Every record must be copied exactly, from first line to last.

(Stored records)
──────────
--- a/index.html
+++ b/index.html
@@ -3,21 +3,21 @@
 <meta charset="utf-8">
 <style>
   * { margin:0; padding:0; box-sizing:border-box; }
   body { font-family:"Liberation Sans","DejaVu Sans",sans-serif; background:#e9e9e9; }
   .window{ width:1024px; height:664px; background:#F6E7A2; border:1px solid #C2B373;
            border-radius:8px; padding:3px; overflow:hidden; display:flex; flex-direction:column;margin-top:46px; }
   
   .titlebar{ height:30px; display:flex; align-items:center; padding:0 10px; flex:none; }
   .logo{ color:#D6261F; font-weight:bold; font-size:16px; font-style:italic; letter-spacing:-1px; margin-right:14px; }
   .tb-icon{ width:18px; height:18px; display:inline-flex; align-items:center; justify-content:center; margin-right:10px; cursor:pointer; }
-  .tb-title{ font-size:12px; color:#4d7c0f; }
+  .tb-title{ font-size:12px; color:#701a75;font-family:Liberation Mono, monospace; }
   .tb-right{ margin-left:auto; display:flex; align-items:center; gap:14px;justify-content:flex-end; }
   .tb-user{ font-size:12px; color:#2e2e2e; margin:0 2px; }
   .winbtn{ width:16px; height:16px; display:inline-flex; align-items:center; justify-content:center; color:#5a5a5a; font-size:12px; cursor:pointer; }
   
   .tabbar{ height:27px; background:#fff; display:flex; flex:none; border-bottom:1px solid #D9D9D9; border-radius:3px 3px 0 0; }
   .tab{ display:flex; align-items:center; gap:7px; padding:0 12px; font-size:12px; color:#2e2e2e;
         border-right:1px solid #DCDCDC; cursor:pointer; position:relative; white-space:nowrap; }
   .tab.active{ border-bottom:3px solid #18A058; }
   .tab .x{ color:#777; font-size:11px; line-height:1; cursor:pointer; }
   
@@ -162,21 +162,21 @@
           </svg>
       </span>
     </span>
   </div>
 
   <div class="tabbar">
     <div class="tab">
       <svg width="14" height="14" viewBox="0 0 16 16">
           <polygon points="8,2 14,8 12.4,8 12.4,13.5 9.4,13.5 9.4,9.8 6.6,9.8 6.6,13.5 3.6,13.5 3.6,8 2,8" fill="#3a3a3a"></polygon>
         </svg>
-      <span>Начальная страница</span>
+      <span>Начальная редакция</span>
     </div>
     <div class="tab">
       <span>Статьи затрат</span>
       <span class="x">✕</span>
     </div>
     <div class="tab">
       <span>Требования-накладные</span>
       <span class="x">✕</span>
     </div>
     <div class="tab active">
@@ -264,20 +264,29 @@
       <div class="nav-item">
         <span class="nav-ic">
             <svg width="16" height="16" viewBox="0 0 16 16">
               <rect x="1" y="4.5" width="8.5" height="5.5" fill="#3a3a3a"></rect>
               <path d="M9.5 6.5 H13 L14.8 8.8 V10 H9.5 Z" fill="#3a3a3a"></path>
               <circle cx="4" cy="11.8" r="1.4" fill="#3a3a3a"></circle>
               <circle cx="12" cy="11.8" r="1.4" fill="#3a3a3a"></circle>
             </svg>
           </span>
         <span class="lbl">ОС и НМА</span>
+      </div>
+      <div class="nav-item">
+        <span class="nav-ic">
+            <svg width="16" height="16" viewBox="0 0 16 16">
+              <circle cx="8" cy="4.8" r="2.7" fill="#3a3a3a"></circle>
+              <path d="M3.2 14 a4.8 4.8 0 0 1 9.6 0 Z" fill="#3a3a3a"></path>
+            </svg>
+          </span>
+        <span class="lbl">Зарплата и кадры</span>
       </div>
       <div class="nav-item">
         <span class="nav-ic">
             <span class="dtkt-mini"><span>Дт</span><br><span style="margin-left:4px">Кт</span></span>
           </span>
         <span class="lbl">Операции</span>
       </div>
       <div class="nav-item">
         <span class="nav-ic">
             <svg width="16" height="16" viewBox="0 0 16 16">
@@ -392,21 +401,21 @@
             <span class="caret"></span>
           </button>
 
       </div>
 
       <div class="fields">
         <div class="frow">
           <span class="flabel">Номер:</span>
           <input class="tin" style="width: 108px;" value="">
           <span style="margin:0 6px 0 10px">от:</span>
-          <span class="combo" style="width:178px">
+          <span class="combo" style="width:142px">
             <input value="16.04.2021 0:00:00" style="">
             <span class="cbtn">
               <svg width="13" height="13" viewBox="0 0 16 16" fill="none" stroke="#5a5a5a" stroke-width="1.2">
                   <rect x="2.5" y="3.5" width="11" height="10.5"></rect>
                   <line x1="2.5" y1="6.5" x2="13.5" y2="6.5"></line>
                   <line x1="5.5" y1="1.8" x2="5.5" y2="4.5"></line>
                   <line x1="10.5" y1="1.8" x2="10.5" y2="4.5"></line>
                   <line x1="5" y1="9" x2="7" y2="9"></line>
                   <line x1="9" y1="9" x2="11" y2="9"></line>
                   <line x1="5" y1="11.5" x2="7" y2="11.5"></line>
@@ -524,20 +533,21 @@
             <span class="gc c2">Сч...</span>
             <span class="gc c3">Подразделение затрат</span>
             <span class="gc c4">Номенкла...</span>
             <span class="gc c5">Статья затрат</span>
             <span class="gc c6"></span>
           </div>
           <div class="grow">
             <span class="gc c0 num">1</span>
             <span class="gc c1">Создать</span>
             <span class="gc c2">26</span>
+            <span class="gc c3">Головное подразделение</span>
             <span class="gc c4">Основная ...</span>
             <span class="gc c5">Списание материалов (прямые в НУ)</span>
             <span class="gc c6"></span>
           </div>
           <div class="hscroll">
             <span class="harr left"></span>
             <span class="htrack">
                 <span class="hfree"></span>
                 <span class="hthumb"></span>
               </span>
──────────
SOLUTION FOR THIS TASK:
--- a/index.html
+++ b/index.html
@@ -3,21 +3,21 @@
 <meta charset="utf-8">
 <style>
   * { margin:0; padding:0; box-sizing:border-box; }
   body { font-family:"Liberation Sans","DejaVu Sans",sans-serif; background:#e9e9e9; }
   .window{ width:1024px; height:664px; background:#F6E7A2; border:1px solid #C2B373;
            border-radius:8px; padding:3px; overflow:hidden; display:flex; flex-direction:column;margin-top:46px; }
   
   .titlebar{ height:30px; display:flex; align-items:center; padding:0 10px; flex:none; }
   .logo{ color:#D6261F; font-weight:bold; font-size:16px; font-style:italic; letter-spacing:-1px; margin-right:14px; }
   .tb-icon{ width:18px; height:18px; display:inline-flex; align-items:center; justify-content:center; margin-right:10px; cursor:pointer; }
-  .tb-title{ font-size:12px; color:#4d7c0f; }
+  .tb-title{ font-size:12px; color:#701a75;font-family:Liberation Mono, monospace; }
   .tb-right{ margin-left:auto; display:flex; align-items:center; gap:14px;justify-content:flex-end; }
   .tb-user{ font-size:12px; color:#2e2e2e; margin:0 2px; }
   .winbtn{ width:16px; height:16px; display:inline-flex; align-items:center; justify-content:center; color:#5a5a5a; font-size:12px; cursor:pointer; }
   
   .tabbar{ height:27px; background:#fff; display:flex; flex:none; border-bottom:1px solid #D9D9D9; border-radius:3px 3px 0 0; }
   .tab{ display:flex; align-items:center; gap:7px; padding:0 12px; font-size:12px; color:#2e2e2e;
         border-right:1px solid #DCDCDC; cursor:pointer; position:relative; white-space:nowrap; }
   .tab.active{ border-bottom:3px solid #18A058; }
   .tab .x{ color:#777; font-size:11px; line-height:1; cursor:pointer; }
   
@@ -162,21 +162,21 @@
           </svg>
       </span>
     </span>
   </div>
 
   <div class="tabbar">
     <div class="tab">
       <svg width="14" height="14" viewBox="0 0 16 16">
           <polygon points="8,2 14,8 12.4,8 12.4,13.5 9.4,13.5 9.4,9.8 6.6,9.8 6.6,13.5 3.6,13.5 3.6,8 2,8" fill="#3a3a3a"></polygon>
         </svg>
-      <span>Начальная страница</span>
+      <span>Начальная редакция</span>
     </div>
     <div class="tab">
       <span>Статьи затрат</span>
       <span class="x">✕</span>
     </div>
     <div class="tab">
       <span>Требования-накладные</span>
       <span class="x">✕</span>
     </div>
     <div class="tab active">
@@ -264,20 +264,29 @@
       <div class="nav-item">
         <span class="nav-ic">
             <svg width="16" height="16" viewBox="0 0 16 16">
               <rect x="1" y="4.5" width="8.5" height="5.5" fill="#3a3a3a"></rect>
               <path d="M9.5 6.5 H13 L14.8 8.8 V10 H9.5 Z" fill="#3a3a3a"></path>
               <circle cx="4" cy="11.8" r="1.4" fill="#3a3a3a"></circle>
               <circle cx="12" cy="11.8" r="1.4" fill="#3a3a3a"></circle>
             </svg>
           </span>
         <span class="lbl">ОС и НМА</span>
+      </div>
+      <div class="nav-item">
+        <span class="nav-ic">
+            <svg width="16" height="16" viewBox="0 0 16 16">
+              <circle cx="8" cy="4.8" r="2.7" fill="#3a3a3a"></circle>
+              <path d="M3.2 14 a4.8 4.8 0 0 1 9.6 0 Z" fill="#3a3a3a"></path>
+            </svg>
+          </span>
+        <span class="lbl">Зарплата и кадры</span>
       </div>
       <div class="nav-item">
         <span class="nav-ic">
             <span class="dtkt-mini"><span>Дт</span><br><span style="margin-left:4px">Кт</span></span>
           </span>
         <span class="lbl">Операции</span>
       </div>
       <div class="nav-item">
         <span class="nav-ic">
             <svg width="16" height="16" viewBox="0 0 16 16">
@@ -392,21 +401,21 @@
             <span class="caret"></span>
           </button>
 
       </div>
 
       <div class="fields">
         <div class="frow">
           <span class="flabel">Номер:</span>
           <input class="tin" style="width: 108px;" value="">
           <span style="margin:0 6px 0 10px">от:</span>
-          <span class="combo" style="width:178px">
+          <span class="combo" style="width:142px">
             <input value="16.04.2021 0:00:00" style="">
             <span class="cbtn">
               <svg width="13" height="13" viewBox="0 0 16 16" fill="none" stroke="#5a5a5a" stroke-width="1.2">
                   <rect x="2.5" y="3.5" width="11" height="10.5"></rect>
                   <line x1="2.5" y1="6.5" x2="13.5" y2="6.5"></line>
                   <line x1="5.5" y1="1.8" x2="5.5" y2="4.5"></line>
                   <line x1="10.5" y1="1.8" x2="10.5" y2="4.5"></line>
                   <line x1="5" y1="9" x2="7" y2="9"></line>
                   <line x1="9" y1="9" x2="11" y2="9"></line>
                   <line x1="5" y1="11.5" x2="7" y2="11.5"></line>
@@ -524,20 +533,21 @@
             <span class="gc c2">Сч...</span>
             <span class="gc c3">Подразделение затрат</span>
             <span class="gc c4">Номенкла...</span>
             <span class="gc c5">Статья затрат</span>
             <span class="gc c6"></span>
           </div>
           <div class="grow">
             <span class="gc c0 num">1</span>
             <span class="gc c1">Создать</span>
             <span class="gc c2">26</span>
+            <span class="gc c3">Головное подразделение</span>
             <span class="gc c4">Основная ...</span>
             <span class="gc c5">Списание материалов (прямые в НУ)</span>
             <span class="gc c6"></span>
           </div>
           <div class="hscroll">
             <span class="harr left"></span>
             <span class="htrack">
                 <span class="hfree"></span>
                 <span class="hthumb"></span>
               </span>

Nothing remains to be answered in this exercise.